[WHAT THE TASK ASKS]
Below is a listing from which only part is wanted; return exactly the lines from the one with "- Meanwhile, research" up to and including the one with "- A study explores".

[THE RECORDS]
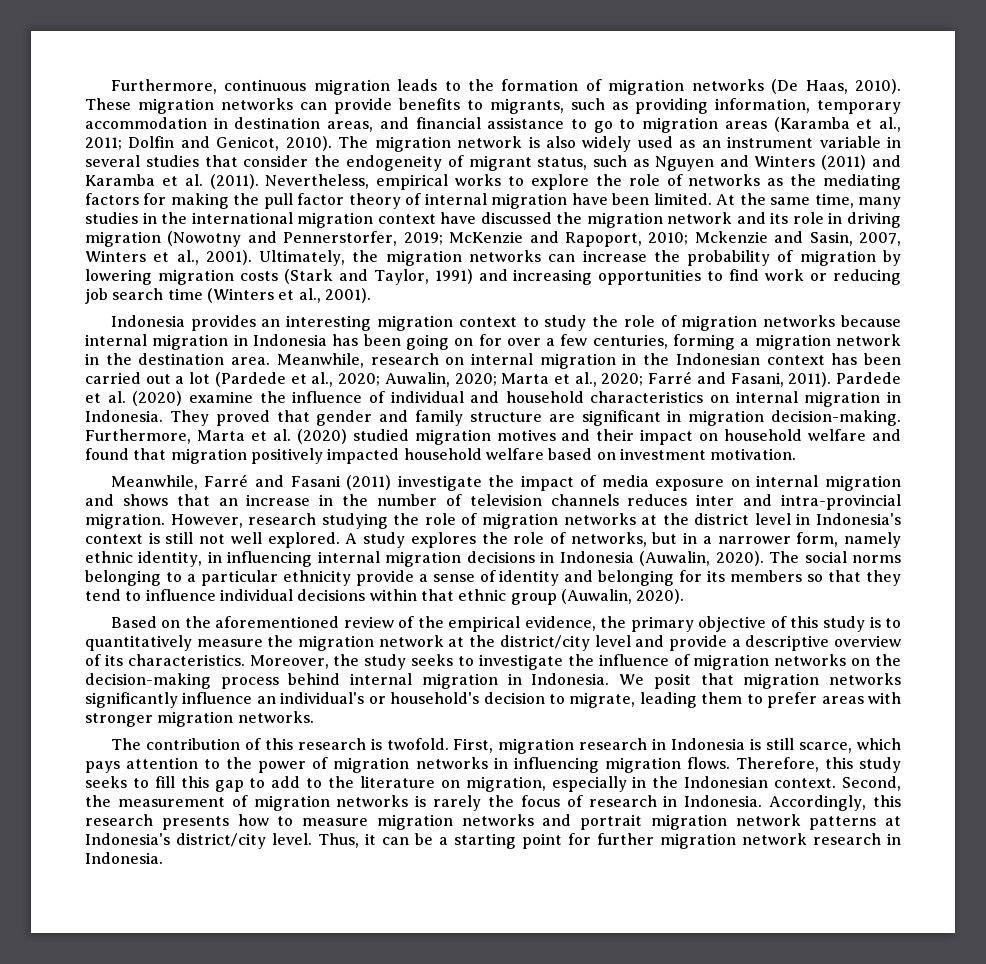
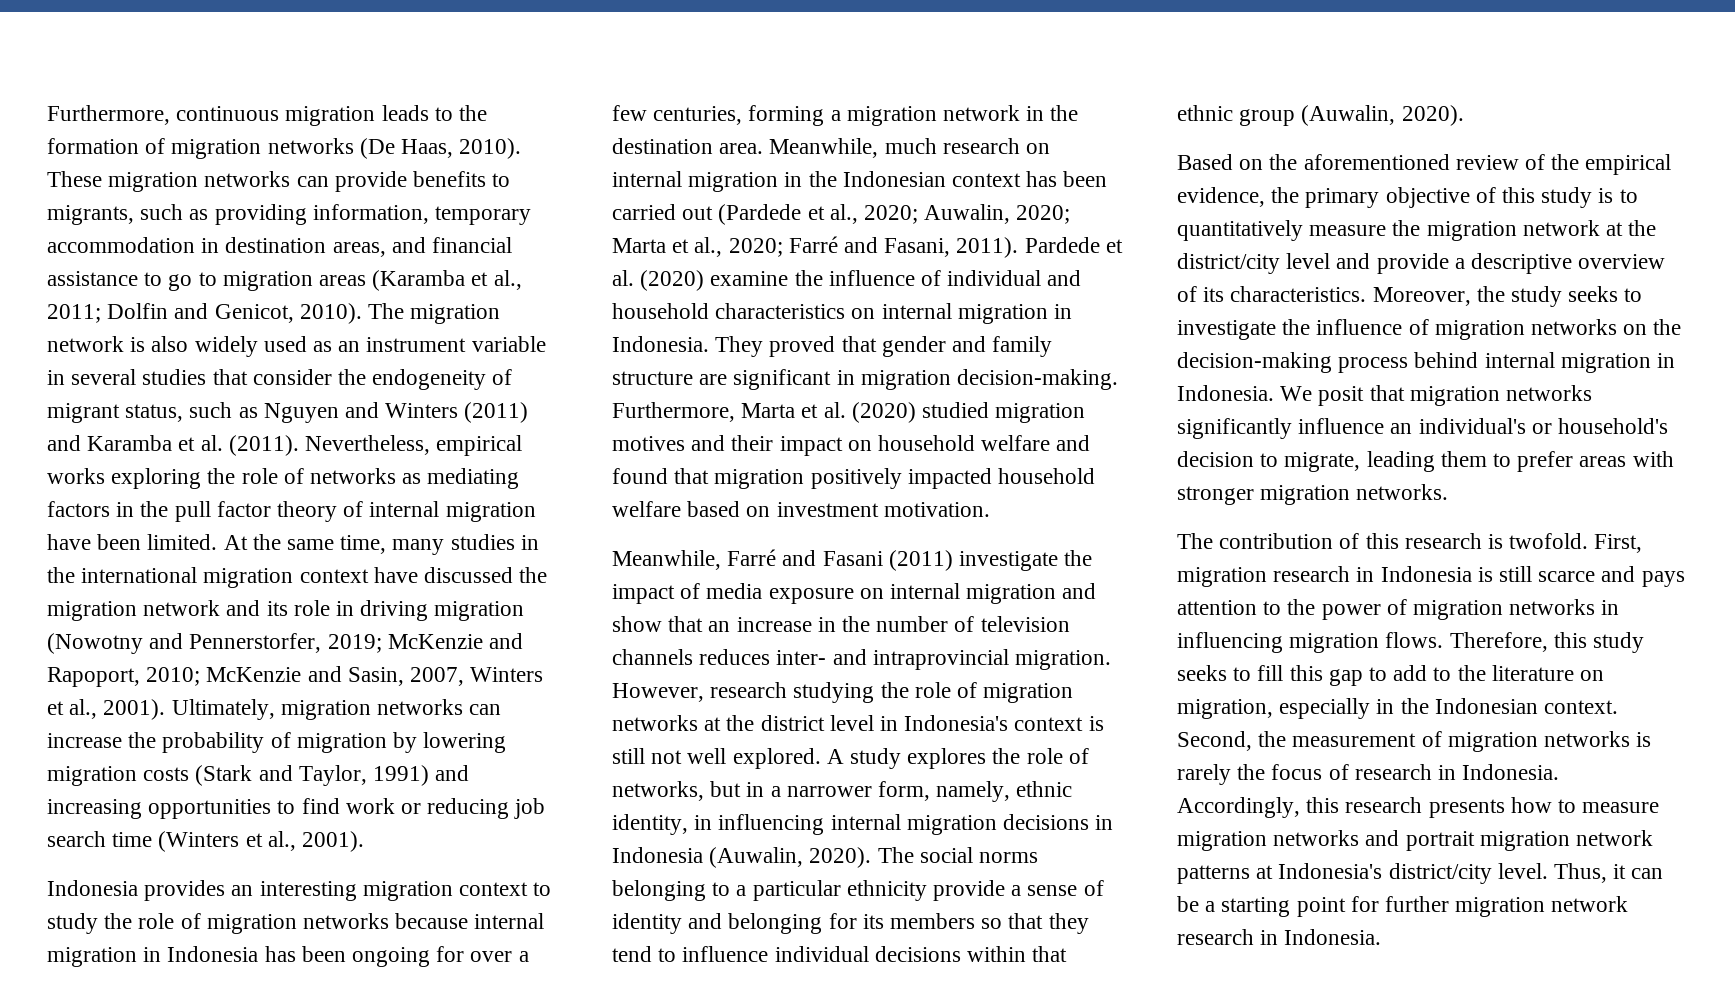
- Nevertheless, empirical works to explore the role of networks as the mediating factors for making the pull factor theory of internal migration have been limited.
+ Nevertheless, empirical works exploring the role of networks as mediating factors in the pull factor theory of internal migration have been limited.
- At the same time, many studies in the international migration context have discussed the migration network and its role in driving migration (Nowotny and Pennerstorfer, 2019; McKenzie and Rapoport, 2010; Mckenzie and Sasin, 2007, Winters et al., 2001).
+ At the same time, many studies in the international migration context have discussed the migration network and its role in driving migration (Nowotny and Pennerstorfer, 2019; McKenzie and Rapoport, 2010; McKenzie and Sasin, 2007, Winters et al., 2001).
- Ultimately, the migration networks can increase the probability of migration by lowering migration costs (Stark and Taylor, 1991) and increasing opportunities to find work or reducing job search time (Winters et al., 2001).
+ Ultimately, migration networks can increase the probability of migration by lowering migration costs (Stark and Taylor, 1991) and increasing opportunities to find work or reducing job search time (Winters et al., 2001).
- Indonesia provides an interesting migration context to study the role of migration networks because internal migration in Indonesia has been going on for over a few centuries, forming a migration network in the destination area.
+ Indonesia provides an interesting migration context to study the role of migration networks because internal migration in Indonesia has been ongoing for over a few centuries, forming a migration network in the destination area.
- Meanwhile, research on internal migration in the Indonesian context has been carried out a lot (Pardede et al., 2020; Auwalin, 2020; Marta et al., 2020; Farré and Fasani, 2011).
+ Meanwhile, much research on internal migration in the Indonesian context has been carried out (Pardede et al., 2020; Auwalin, 2020; Marta et al., 2020; Farré and Fasani, 2011).
- Meanwhile, Farré and Fasani (2011) investigate the impact of media exposure on internal migration and shows that an increase in the number of television channels reduces inter and intra-provincial migration.
+ Meanwhile, Farré and Fasani (2011) investigate the impact of media exposure on internal migration and show that an increase in the number of television channels reduces inter- and intraprovincial migration.
- A study explores the role of networks, but in a narrower form, namely ethnic identity, in influencing internal migration decisions in Indonesia (Auwalin, 2020).
+ A study explores the role of networks, but in a narrower form, namely, ethnic identity, in influencing internal migration decisions in Indonesia (Auwalin, 2020).
- First, migration research in Indonesia is still scarce, which pays attention to the power of migration networks in influencing migration flows.
+ First, migration research in Indonesia is still scarce and pays attention to the power of migration networks in influencing migration flows.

[EXPECTED OUTPUT]
- Meanwhile, research on internal migration in the Indonesian context has been carried out a lot (Pardede et al., 2020; Auwalin, 2020; Marta et al., 2020; Farré and Fasani, 2011).
+ Meanwhile, much research on internal migration in the Indonesian context has been carried out (Pardede et al., 2020; Auwalin, 2020; Marta et al., 2020; Farré and Fasani, 2011).
- Meanwhile, Farré and Fasani (2011) investigate the impact of media exposure on internal migration and shows that an increase in the number of television channels reduces inter and intra-provincial migration.
+ Meanwhile, Farré and Fasani (2011) investigate the impact of media exposure on internal migration and show that an increase in the number of television channels reduces inter- and intraprovincial migration.
- A study explores the role of networks, but in a narrower form, namely ethnic identity, in influencing internal migration decisions in Indonesia (Auwalin, 2020).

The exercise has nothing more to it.